▸ Dataset records:

########

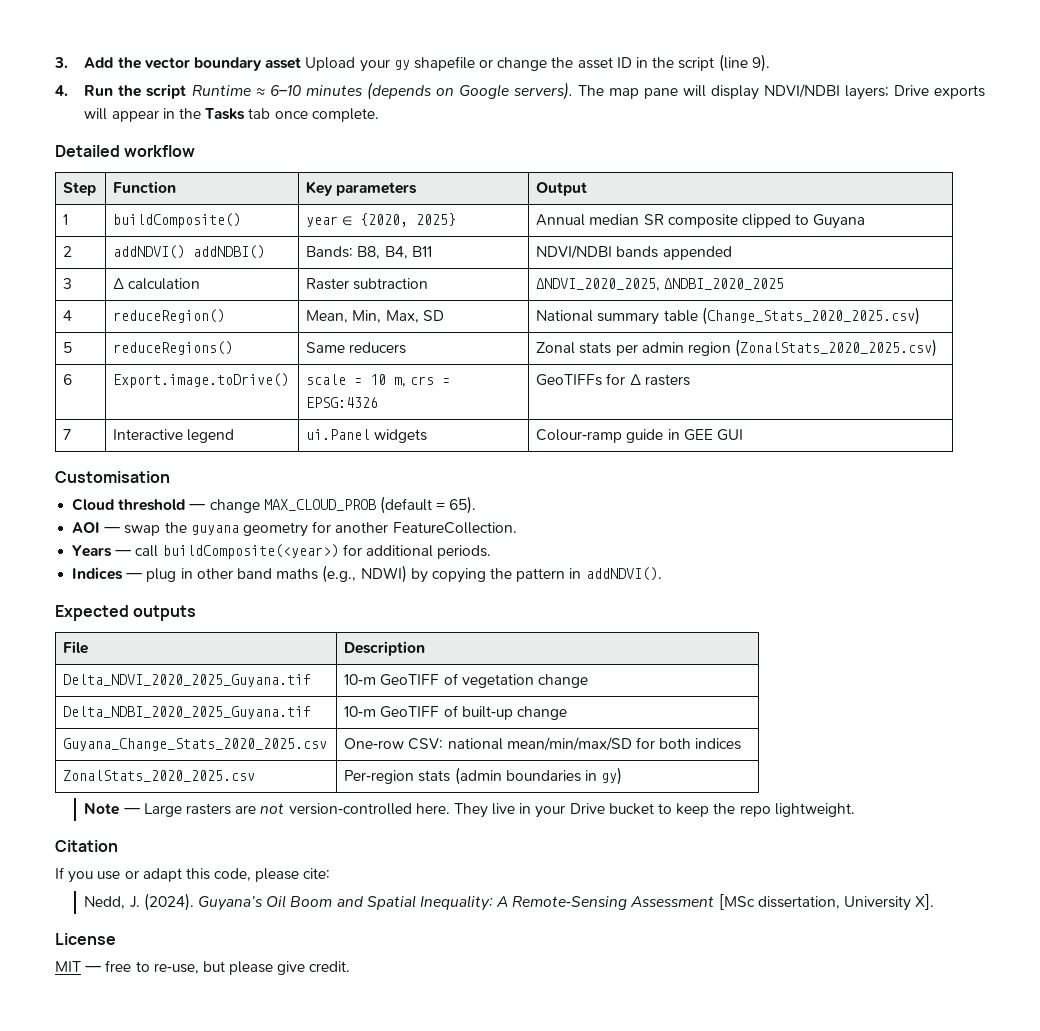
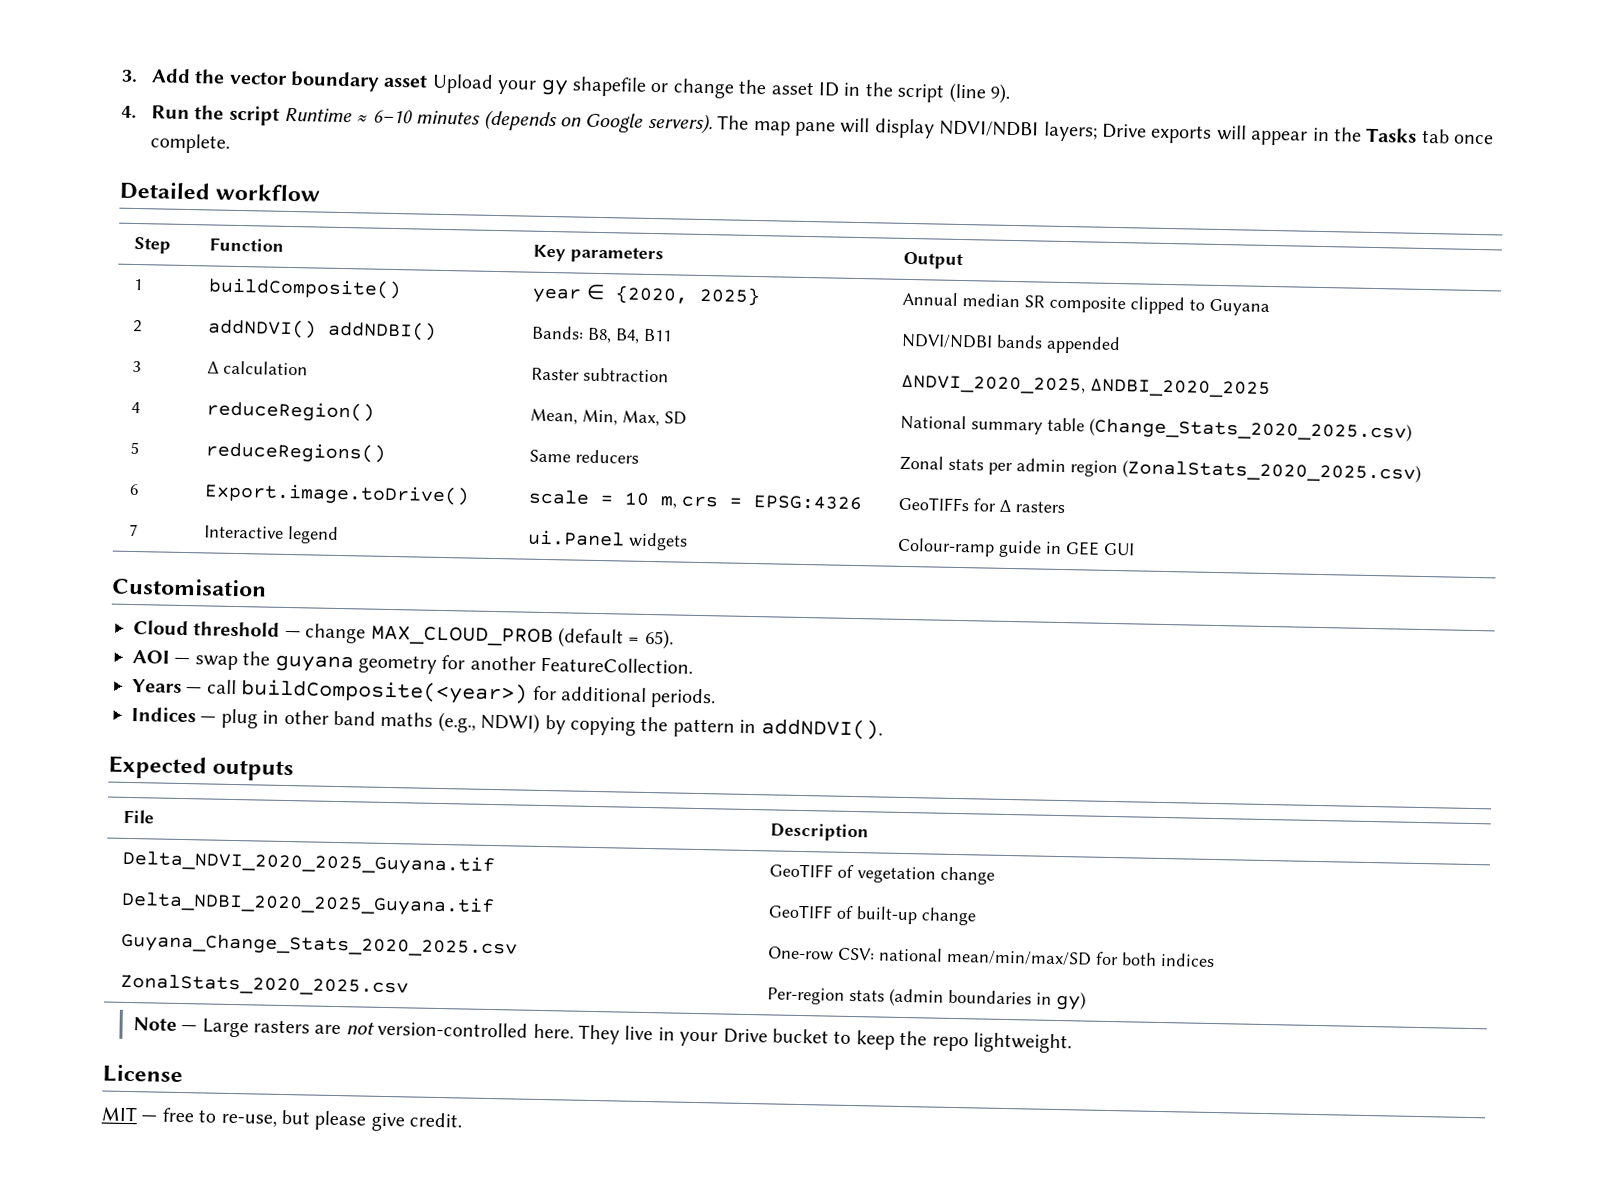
- Delta_NDVI_2020_2025_Guyana.tif | 10‑m GeoTIFF of vegetation change
+ Delta_NDVI_2020_2025_Guyana.tif | GeoTIFF of vegetation change
- Delta_NDBI_2020_2025_Guyana.tif | 10‑m GeoTIFF of built‑up change
+ Delta_NDBI_2020_2025_Guyana.tif | GeoTIFF of built‑up change
- Citation
- If you use or adapt this code, please cite:
- Nedd, J. (2024). Guyana’s Oil Boom and Spatial Inequality: A Remote‑Sensing Assessment [MSc dissertation, University X].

########

▸ What you have to do: When copying the entries, drop the images and keep every line exact.

▸ Exercise result:
- Delta_NDVI_2020_2025_Guyana.tif | 10‑m GeoTIFF of vegetation change
+ Delta_NDVI_2020_2025_Guyana.tif | GeoTIFF of vegetation change
- Delta_NDBI_2020_2025_Guyana.tif | 10‑m GeoTIFF of built‑up change
+ Delta_NDBI_2020_2025_Guyana.tif | GeoTIFF of built‑up change
- Citation
- If you use or adapt this code, please cite:
- Nedd, J. (2024). Guyana’s Oil Boom and Spatial Inequality: A Remote‑Sensing Assessment [MSc dissertation, University X].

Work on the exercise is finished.